The immaculate room clearly reflected the efficient tidiness of the houseboy’s wife, a tidiness that made Ryder’s task that much easier. Ryder was painstaking, methodical, took all of fifteen minutes for his search and found nothing, for there was nothing to find. For all that, he made an interesting discovery. One wall cupboard was given over to a positive armoury of weapons – revolvers, automatics, shotguns and rifles with a copious supply of ammunition to match. There was nothing sinister in this: many American gun buffs had their own private armouries, frequently setting aside an entire gun-room to display them. But two particular weapons caught his attention – peculiarly-shaped light-weight rifles of a type not to be found in any gun store in America. Ryder took them both and a box of matching ammunition then, for good measure, pocketed three of the splendid collection of handcuffs that Donahure had hanging from hooks on the side. All those items he laid on the bed while he went to examine the bathroom. There was nothing there that there shouldn’t have been. He picked up his newly acquired possessions from the bed and rejoined Jeff.

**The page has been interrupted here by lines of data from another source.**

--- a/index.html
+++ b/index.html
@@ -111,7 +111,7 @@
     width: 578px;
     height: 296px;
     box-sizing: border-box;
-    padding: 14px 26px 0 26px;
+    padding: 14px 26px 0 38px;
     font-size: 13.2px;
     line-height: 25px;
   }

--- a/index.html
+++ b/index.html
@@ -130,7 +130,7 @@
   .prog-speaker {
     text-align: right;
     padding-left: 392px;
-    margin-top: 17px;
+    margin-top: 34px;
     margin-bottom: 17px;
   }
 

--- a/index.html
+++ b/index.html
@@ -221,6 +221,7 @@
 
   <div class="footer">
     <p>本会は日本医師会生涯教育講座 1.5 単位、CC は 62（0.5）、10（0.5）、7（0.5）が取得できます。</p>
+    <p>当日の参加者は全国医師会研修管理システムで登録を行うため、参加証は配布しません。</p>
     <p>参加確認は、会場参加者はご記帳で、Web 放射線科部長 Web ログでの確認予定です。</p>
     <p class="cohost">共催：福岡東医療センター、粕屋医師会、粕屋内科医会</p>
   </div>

Donahure, chin slumped on his chest, appeared to be asleep. With the rifle barrel Ryder prodded him far from gently in the region of his expansive solar plexus. He was asleep. Jeff was sitting by the desk looking down into an opened drawer. Ryder said: ‘Anything?’
‘Yes.’ Jeff looked pleased with himself. ‘I’m a slow starter but when I get going –’
‘What do you mean, a slow starter?’
‘Desk was locked. Took me some time to find the key – it was at the bottom of Fatso’s holster.’ Jeff deposited a bundle of currency notes on the table. They were in eight separate lots, each secured with an elastic band.
‘Hundreds of bills, all small denominations, looks like. What’s Donahure doing with hundreds of bills?